* **Data records**:
*** Begin section ***
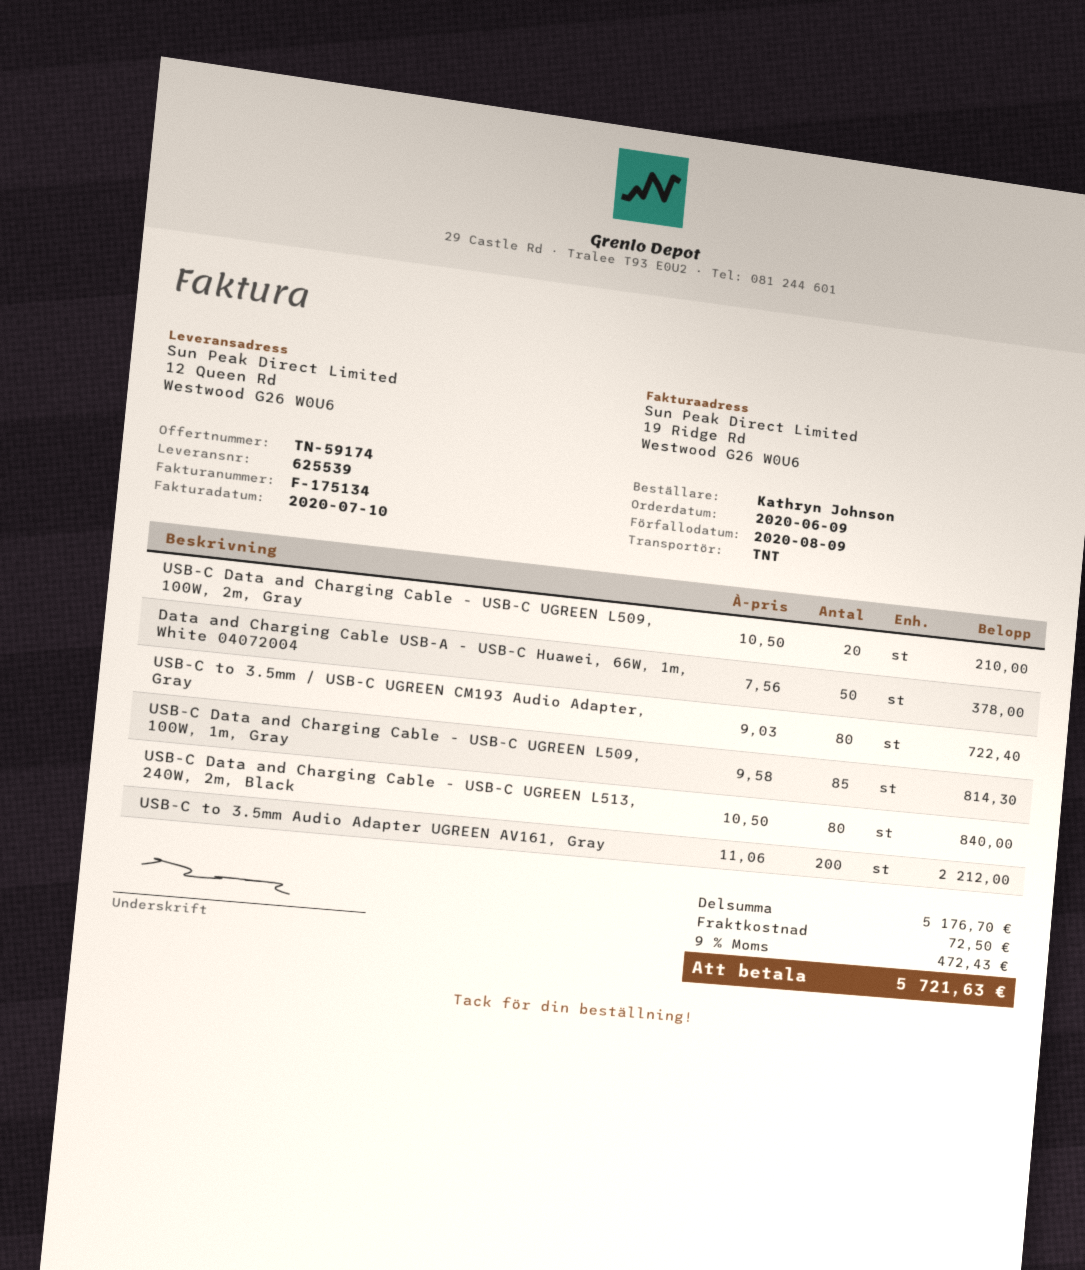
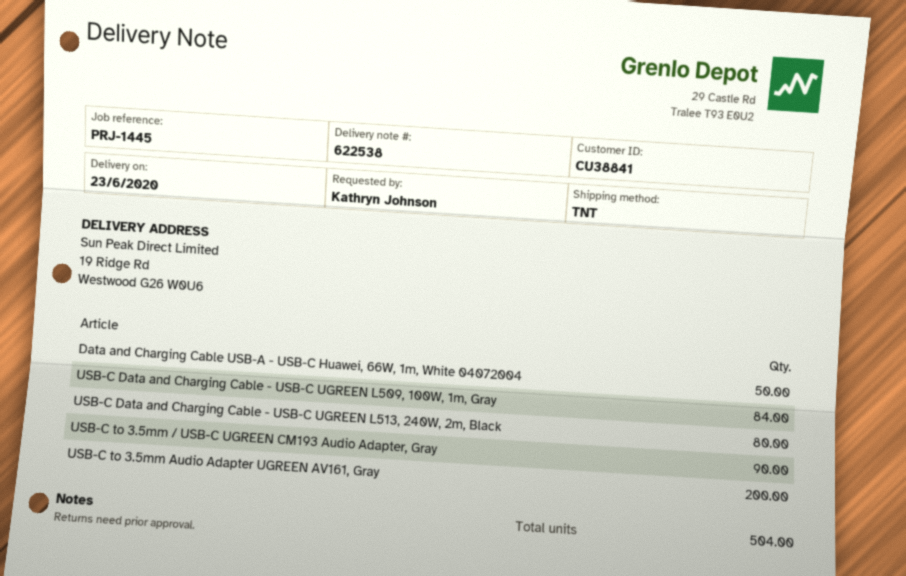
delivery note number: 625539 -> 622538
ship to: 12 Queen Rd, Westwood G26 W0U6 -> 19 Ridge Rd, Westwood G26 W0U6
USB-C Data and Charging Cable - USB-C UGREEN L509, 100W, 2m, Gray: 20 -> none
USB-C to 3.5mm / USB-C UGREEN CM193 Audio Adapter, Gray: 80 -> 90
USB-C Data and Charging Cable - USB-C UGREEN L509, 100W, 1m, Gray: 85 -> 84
*** End section ***
*** Begin section ***
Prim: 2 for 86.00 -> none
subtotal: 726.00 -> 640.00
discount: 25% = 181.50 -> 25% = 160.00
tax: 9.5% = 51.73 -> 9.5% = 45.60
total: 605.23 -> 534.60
*** End section ***
*** Begin section ***
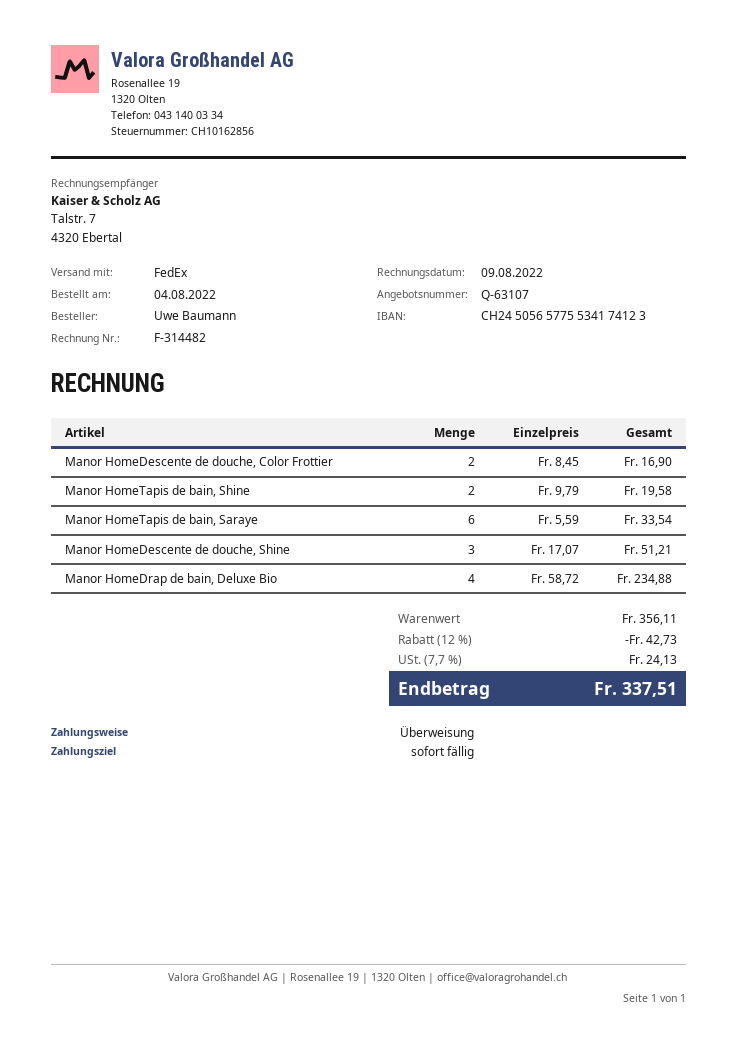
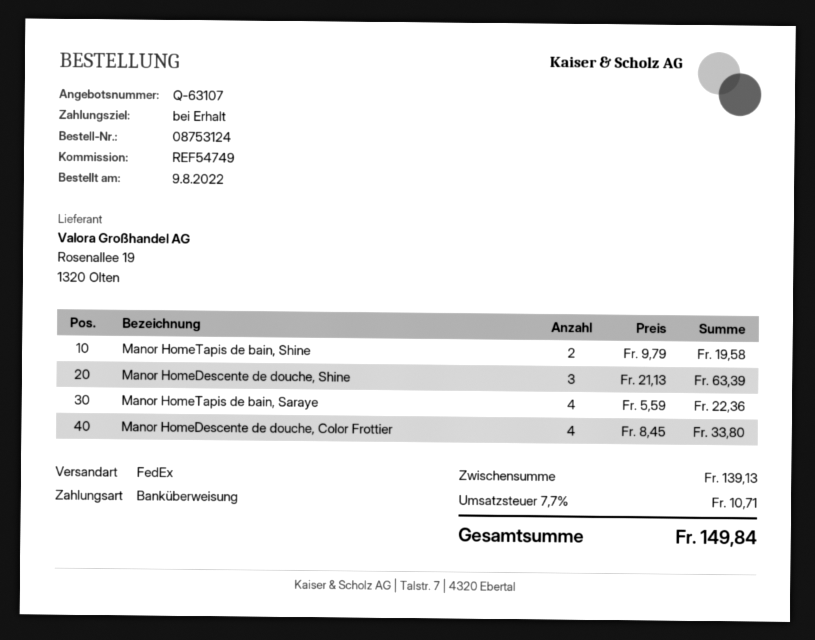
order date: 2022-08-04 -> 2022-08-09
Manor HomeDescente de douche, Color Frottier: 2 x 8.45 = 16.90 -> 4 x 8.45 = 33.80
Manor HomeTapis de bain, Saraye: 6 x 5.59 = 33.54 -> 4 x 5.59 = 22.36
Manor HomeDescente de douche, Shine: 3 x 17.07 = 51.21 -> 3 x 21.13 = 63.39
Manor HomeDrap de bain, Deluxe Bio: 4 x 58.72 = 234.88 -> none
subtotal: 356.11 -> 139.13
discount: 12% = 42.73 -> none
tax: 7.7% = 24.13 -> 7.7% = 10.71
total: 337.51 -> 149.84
*** End section ***
* **Exercise**:
Starting with the line that holds "subtotal: 356.11 -> 139.13" and ending with the line that holds "total: 337.51 -> 149.84", retype every line in the data above exactly, and nothing else.

* **Response**:
subtotal: 356.11 -> 139.13
discount: 12% = 42.73 -> none
tax: 7.7% = 24.13 -> 7.7% = 10.71
total: 337.51 -> 149.84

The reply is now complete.